**Problem to solve**
Take the data below and copy exactly the lines starting at the one with "discount: none -> 3% = 94.25" and finishing at the one with "total: 3594.19 -> 3245.61", both included.
=== Available records ===
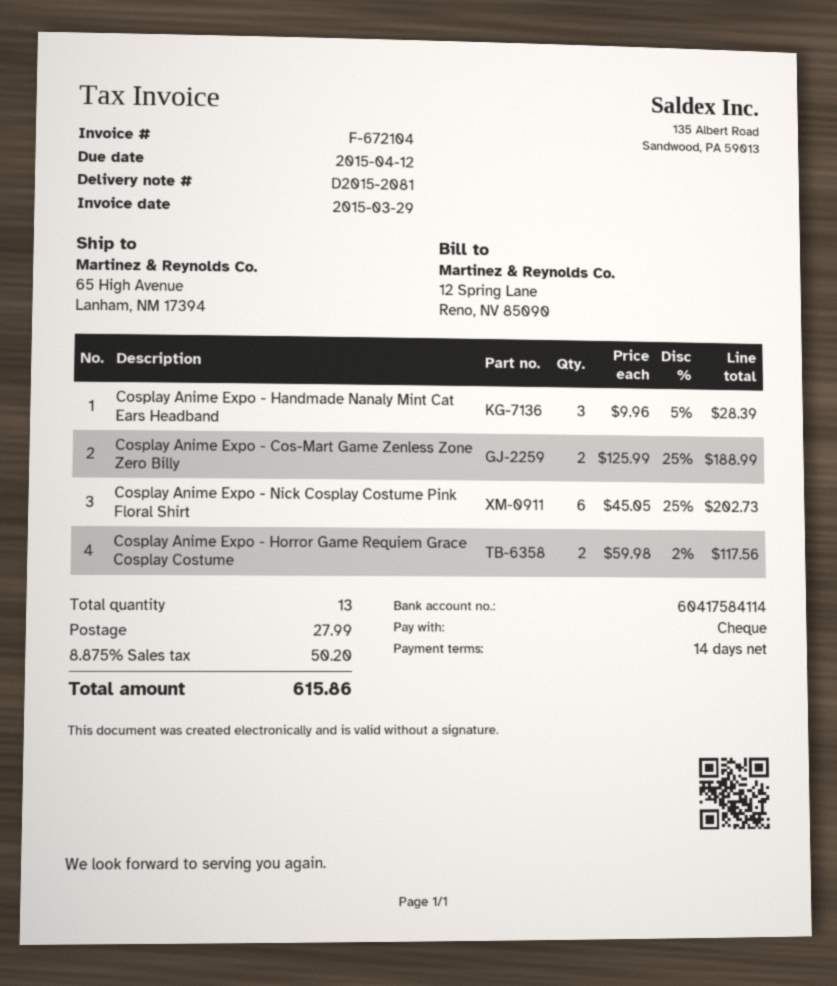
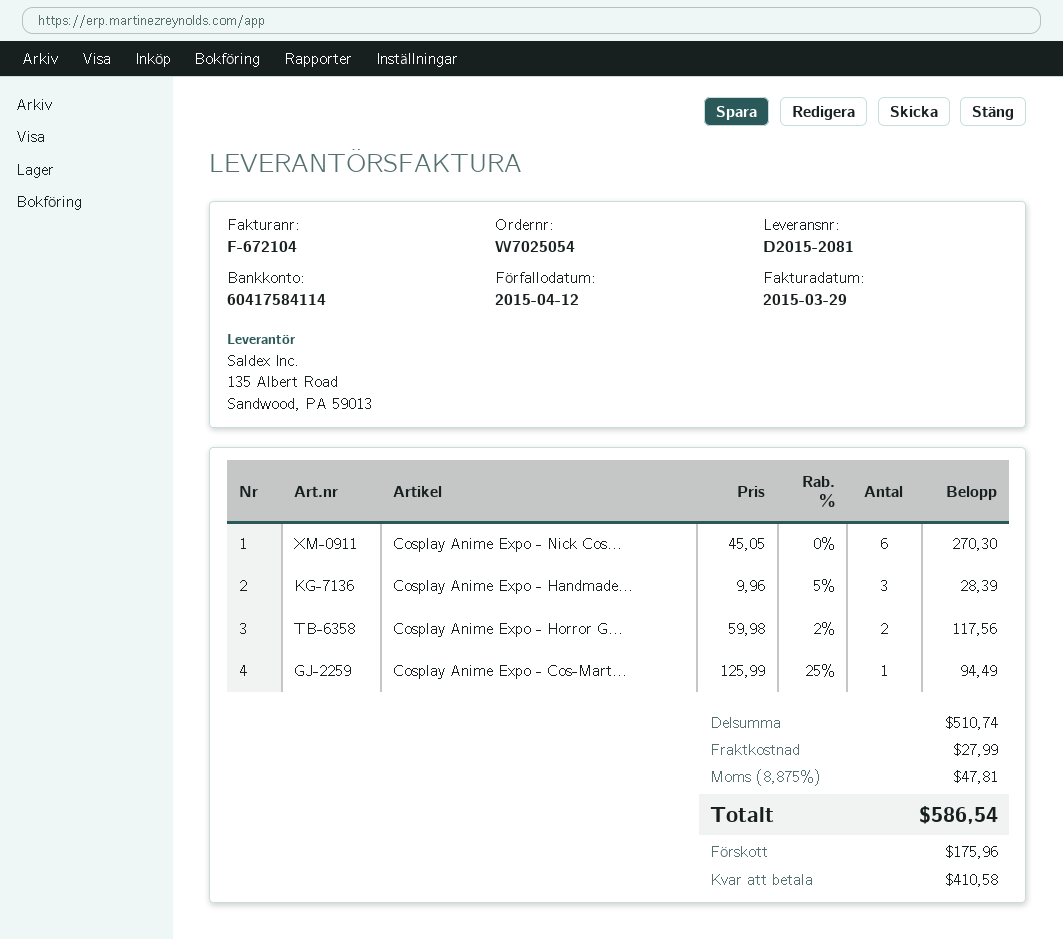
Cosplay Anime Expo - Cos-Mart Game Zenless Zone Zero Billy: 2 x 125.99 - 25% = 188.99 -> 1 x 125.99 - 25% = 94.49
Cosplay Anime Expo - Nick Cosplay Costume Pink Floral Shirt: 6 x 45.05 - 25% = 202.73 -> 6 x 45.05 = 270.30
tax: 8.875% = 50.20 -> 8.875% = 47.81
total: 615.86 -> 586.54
===
=== Available records ===
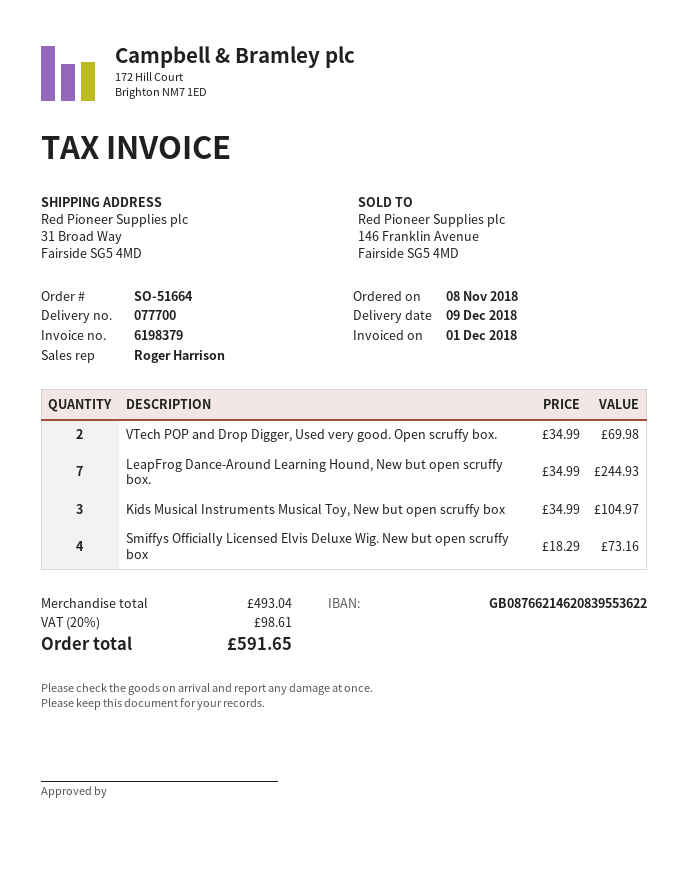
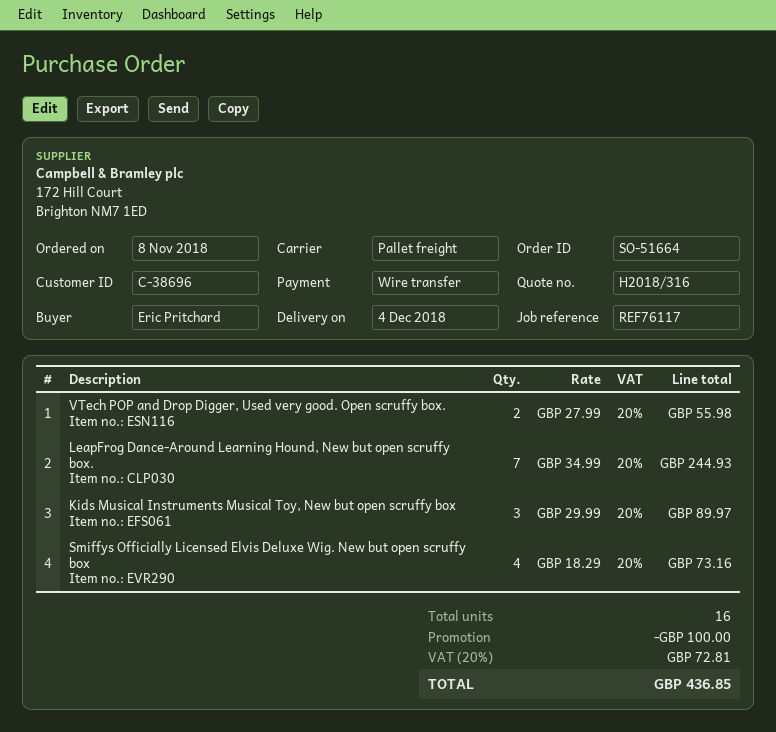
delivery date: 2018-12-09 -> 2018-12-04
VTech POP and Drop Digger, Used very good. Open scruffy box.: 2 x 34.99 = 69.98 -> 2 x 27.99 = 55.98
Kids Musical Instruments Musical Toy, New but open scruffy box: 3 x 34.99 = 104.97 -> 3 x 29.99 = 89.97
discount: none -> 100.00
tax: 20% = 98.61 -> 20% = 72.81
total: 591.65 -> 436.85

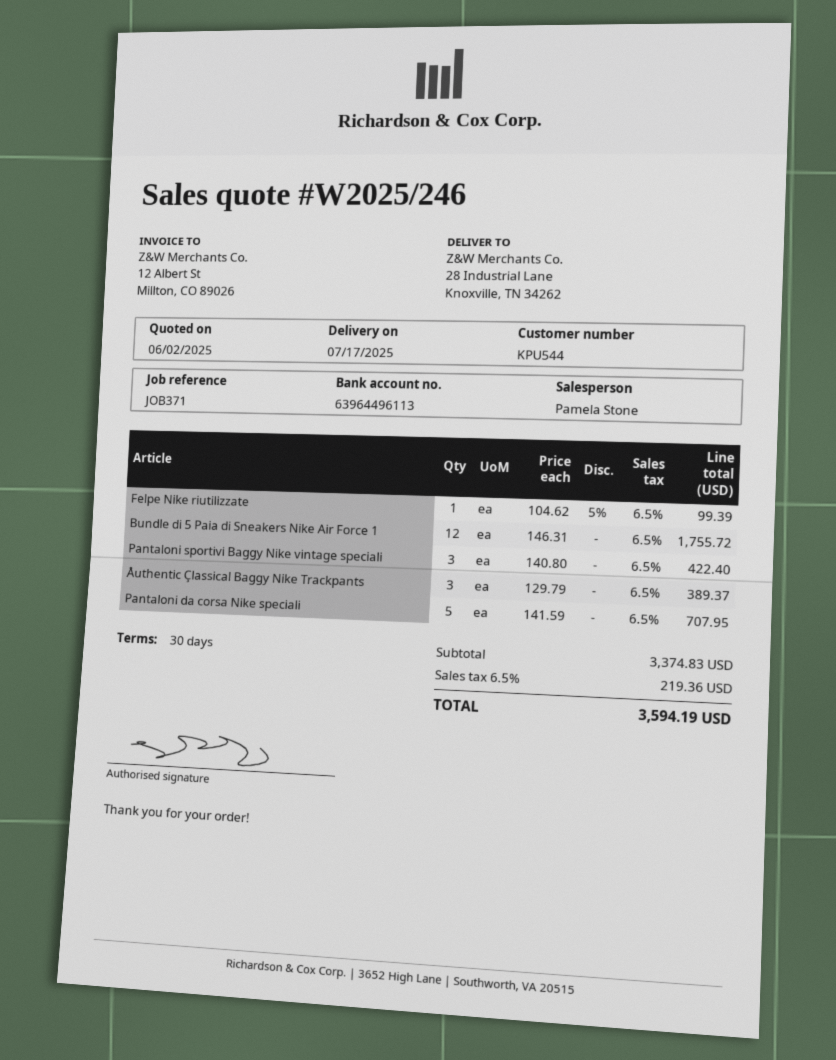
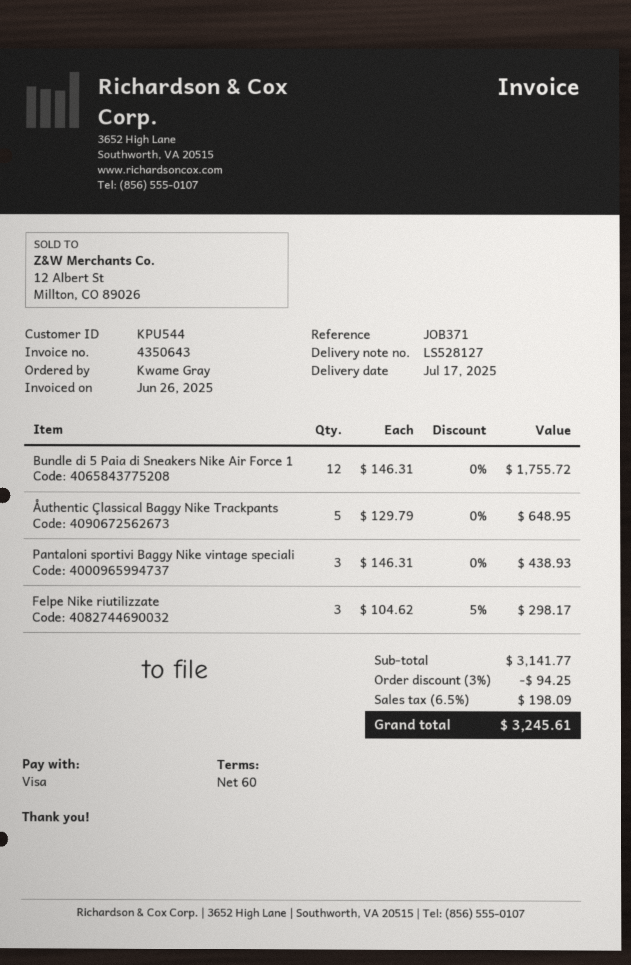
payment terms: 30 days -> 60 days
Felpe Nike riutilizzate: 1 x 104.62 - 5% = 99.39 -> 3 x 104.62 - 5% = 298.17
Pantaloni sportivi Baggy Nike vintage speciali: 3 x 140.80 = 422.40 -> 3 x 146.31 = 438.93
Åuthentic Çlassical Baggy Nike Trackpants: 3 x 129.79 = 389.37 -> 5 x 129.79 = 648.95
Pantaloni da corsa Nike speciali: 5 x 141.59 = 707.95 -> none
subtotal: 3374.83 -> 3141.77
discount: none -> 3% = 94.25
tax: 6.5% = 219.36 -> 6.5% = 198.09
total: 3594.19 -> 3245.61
===
=== Available records ===
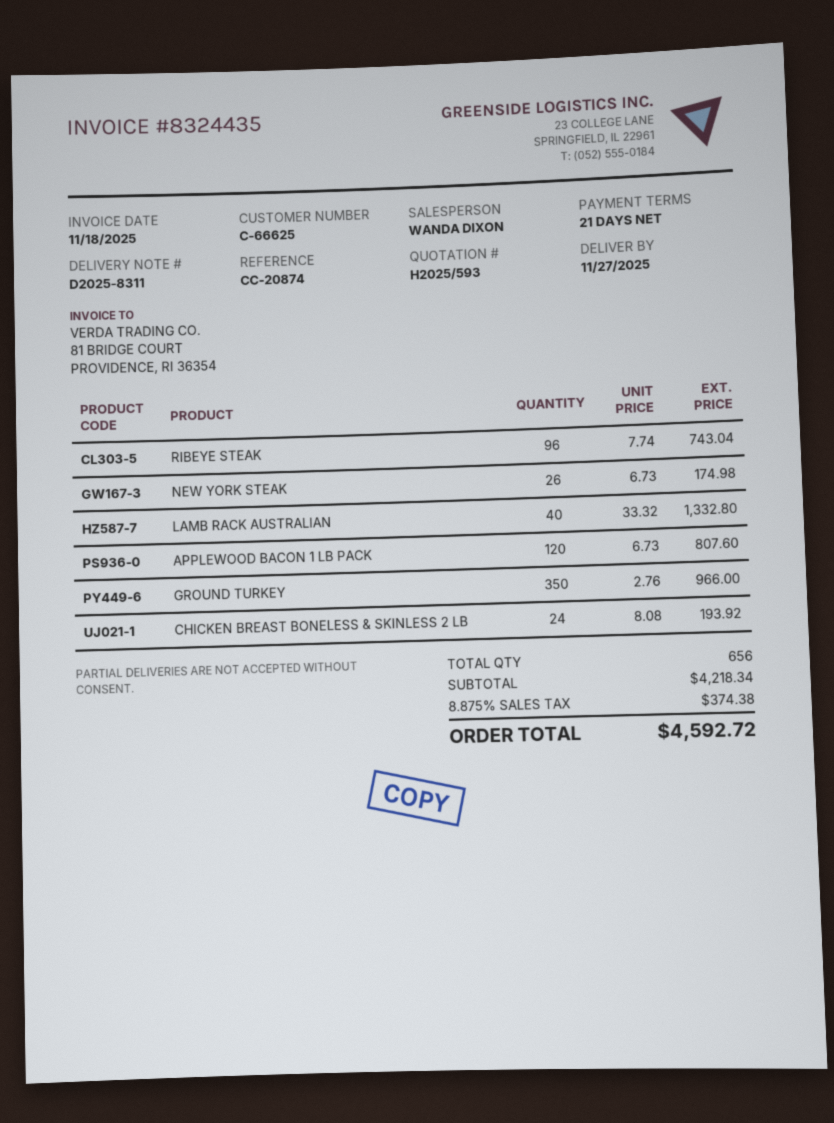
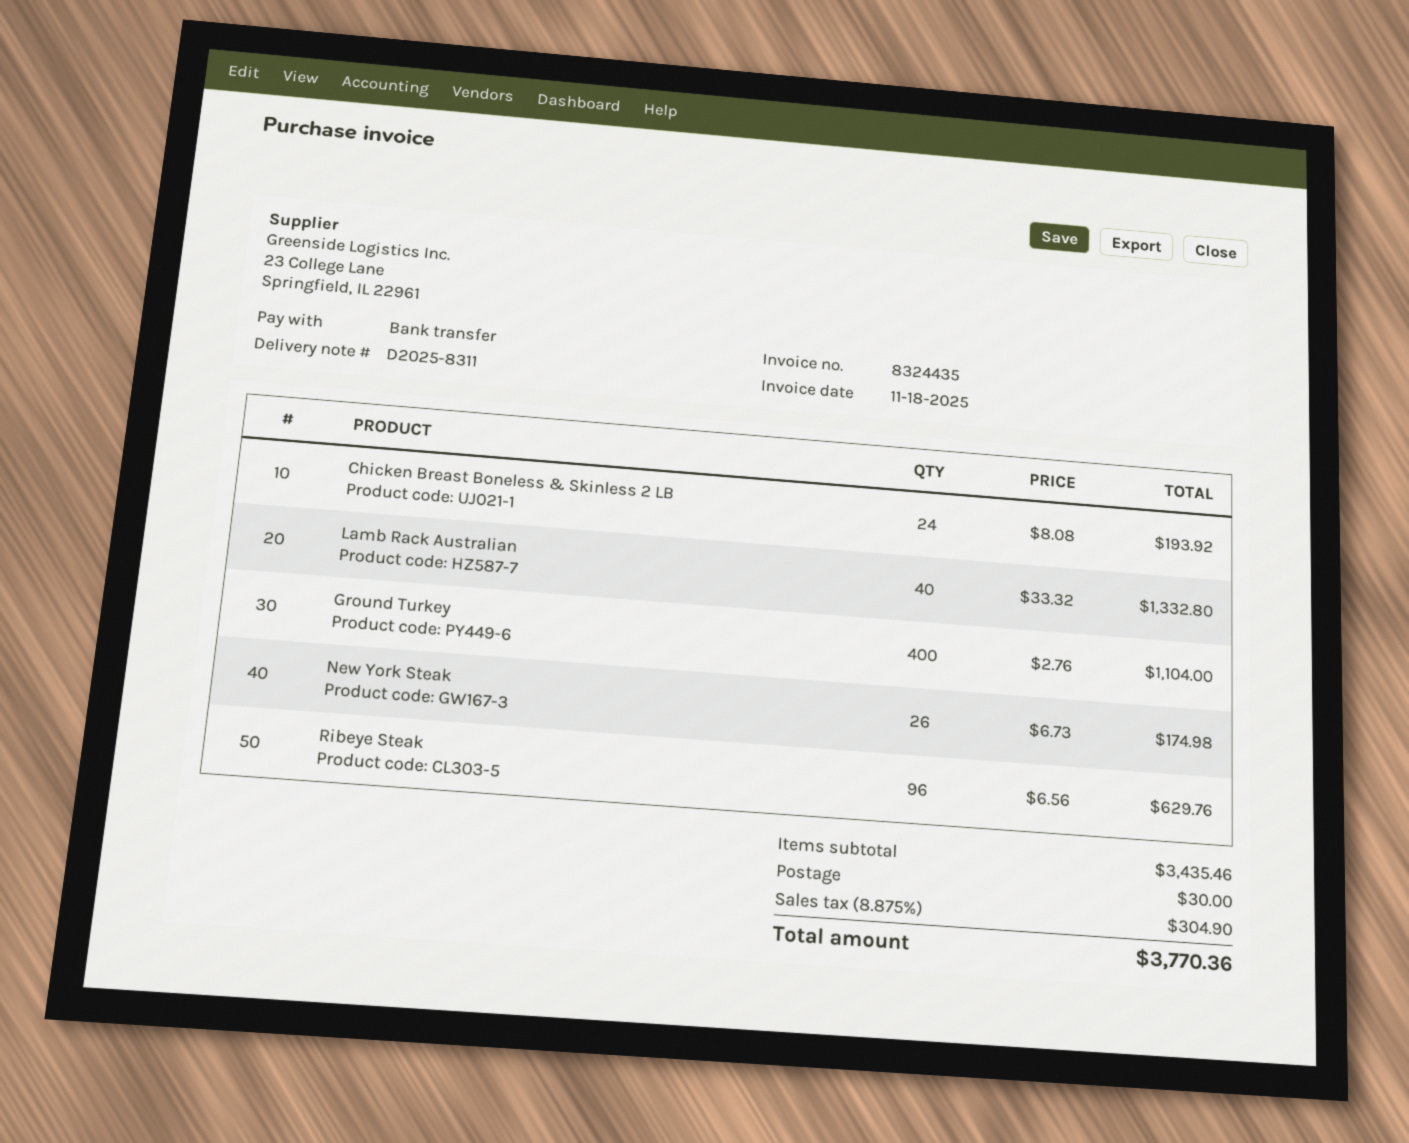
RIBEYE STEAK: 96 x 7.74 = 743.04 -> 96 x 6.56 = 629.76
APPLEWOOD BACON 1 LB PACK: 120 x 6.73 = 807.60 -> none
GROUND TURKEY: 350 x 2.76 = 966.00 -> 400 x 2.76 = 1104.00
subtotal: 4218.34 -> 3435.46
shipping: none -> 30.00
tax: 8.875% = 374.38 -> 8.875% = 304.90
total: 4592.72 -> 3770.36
===
**Expected output**
discount: none -> 3% = 94.25
tax: 6.5% = 219.36 -> 6.5% = 198.09
total: 3594.19 -> 3245.61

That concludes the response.